Beyond Discipline-Based Work-Integrated Learning Placements in Engineering and Science

Introduction

It is largely an article of faith that work-integrated learning (WIL) offers a range of benefits to STEM (science, technology, engineering and mathematics) students, including enhanced academic performance, improved graduate employability, and increased likelihood of employment (Artess et al., 2017; Surridge, 2009; Wilton, 2012). Similarly, there are many examples in the literature offering advice on how to address the supposed particular needs of different generation cohorts (X, Y, Z, etc.) of students in higher education, including in relation to WIL activities (Pilgrim, 2011; Rothman & Sisman, 2016; Visser et al., 2017).
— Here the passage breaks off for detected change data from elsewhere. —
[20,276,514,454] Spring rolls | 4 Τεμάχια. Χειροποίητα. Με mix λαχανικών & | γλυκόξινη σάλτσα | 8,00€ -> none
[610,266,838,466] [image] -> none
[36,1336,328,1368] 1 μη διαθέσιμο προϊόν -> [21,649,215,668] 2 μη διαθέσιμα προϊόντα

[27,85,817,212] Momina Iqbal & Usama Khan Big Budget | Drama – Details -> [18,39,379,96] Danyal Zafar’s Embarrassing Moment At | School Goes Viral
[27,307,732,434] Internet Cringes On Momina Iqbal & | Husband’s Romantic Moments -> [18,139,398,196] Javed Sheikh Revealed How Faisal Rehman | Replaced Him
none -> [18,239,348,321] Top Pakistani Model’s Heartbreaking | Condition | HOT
This chapter is not an assessment of the fundamental value and purpose of WIL in STEM education, nor is it a critique of the concept of generations; both of these things can be found elsewhere in the research literature.
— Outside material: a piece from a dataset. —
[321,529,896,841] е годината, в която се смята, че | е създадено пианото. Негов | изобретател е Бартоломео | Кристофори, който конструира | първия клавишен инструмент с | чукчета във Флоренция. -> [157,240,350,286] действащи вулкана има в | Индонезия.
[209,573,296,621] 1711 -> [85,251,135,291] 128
Instead, in this chapter, a pragmatic approach is taken as to how WIL can best prepare students from generation Z for the world of work. The focus is on the two STEM disciplines in Australia with the largest numbers of graduates – engineering and science. Recent national and international investigations relating to WIL in STEM are considered and the importance of WIL in engineering and science education is acknowledged. The evidence regarding where generation Y bachelor graduates from these programs actually work is examined. The Australian national census, which includes information about the educational qualifications and occupation for virtually the entire population provides a key reference point in this regard. Understanding this offers valuable insights for those with a responsibility for aspects of university curriculum design, including the purpose and place of WIL in STEM field study programs for those generation Z students currently at university, or who will arrive to study in the next decade.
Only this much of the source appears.